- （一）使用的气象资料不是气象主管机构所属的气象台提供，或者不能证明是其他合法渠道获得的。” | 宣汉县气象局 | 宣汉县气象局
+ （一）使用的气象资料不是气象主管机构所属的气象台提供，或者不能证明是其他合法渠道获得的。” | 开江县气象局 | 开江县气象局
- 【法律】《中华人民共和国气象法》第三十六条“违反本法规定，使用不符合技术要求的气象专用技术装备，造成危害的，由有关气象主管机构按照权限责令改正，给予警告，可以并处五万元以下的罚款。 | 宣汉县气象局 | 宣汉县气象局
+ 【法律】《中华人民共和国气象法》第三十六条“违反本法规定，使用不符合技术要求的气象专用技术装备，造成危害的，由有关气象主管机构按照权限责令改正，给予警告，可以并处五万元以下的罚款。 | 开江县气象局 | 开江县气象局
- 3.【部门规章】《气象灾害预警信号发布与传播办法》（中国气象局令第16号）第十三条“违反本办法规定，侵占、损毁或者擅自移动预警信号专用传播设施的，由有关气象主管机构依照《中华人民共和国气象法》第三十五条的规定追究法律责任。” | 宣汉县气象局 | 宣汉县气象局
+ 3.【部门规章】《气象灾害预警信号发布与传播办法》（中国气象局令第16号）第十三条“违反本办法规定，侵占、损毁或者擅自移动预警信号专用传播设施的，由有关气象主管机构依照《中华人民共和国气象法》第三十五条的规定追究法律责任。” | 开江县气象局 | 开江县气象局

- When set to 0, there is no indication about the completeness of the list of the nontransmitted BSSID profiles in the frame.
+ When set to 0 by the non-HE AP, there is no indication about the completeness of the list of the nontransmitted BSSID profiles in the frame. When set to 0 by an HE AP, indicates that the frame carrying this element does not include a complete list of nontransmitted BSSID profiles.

-=-=-=-=-

Work request:
Each line of the data above needs to be returned exactly.

Completed exercise:
- （一）使用的气象资料不是气象主管机构所属的气象台提供，或者不能证明是其他合法渠道获得的。” | 宣汉县气象局 | 宣汉县气象局
+ （一）使用的气象资料不是气象主管机构所属的气象台提供，或者不能证明是其他合法渠道获得的。” | 开江县气象局 | 开江县气象局
- 【法律】《中华人民共和国气象法》第三十六条“违反本法规定，使用不符合技术要求的气象专用技术装备，造成危害的，由有关气象主管机构按照权限责令改正，给予警告，可以并处五万元以下的罚款。 | 宣汉县气象局 | 宣汉县气象局
+ 【法律】《中华人民共和国气象法》第三十六条“违反本法规定，使用不符合技术要求的气象专用技术装备，造成危害的，由有关气象主管机构按照权限责令改正，给予警告，可以并处五万元以下的罚款。 | 开江县气象局 | 开江县气象局
- 3.【部门规章】《气象灾害预警信号发布与传播办法》（中国气象局令第16号）第十三条“违反本办法规定，侵占、损毁或者擅自移动预警信号专用传播设施的，由有关气象主管机构依照《中华人民共和国气象法》第三十五条的规定追究法律责任。” | 宣汉县气象局 | 宣汉县气象局
+ 3.【部门规章】《气象灾害预警信号发布与传播办法》（中国气象局令第16号）第十三条“违反本办法规定，侵占、损毁或者擅自移动预警信号专用传播设施的，由有关气象主管机构依照《中华人民共和国气象法》第三十五条的规定追究法律责任。” | 开江县气象局 | 开江县气象局

- When set to 0, there is no indication about the completeness of the list of the nontransmitted BSSID profiles in the frame.
+ When set to 0 by the non-HE AP, there is no indication about the completeness of the list of the nontransmitted BSSID profiles in the frame. When set to 0 by an HE AP, indicates that the frame carrying this element does not include a complete list of nontransmitted BSSID profiles.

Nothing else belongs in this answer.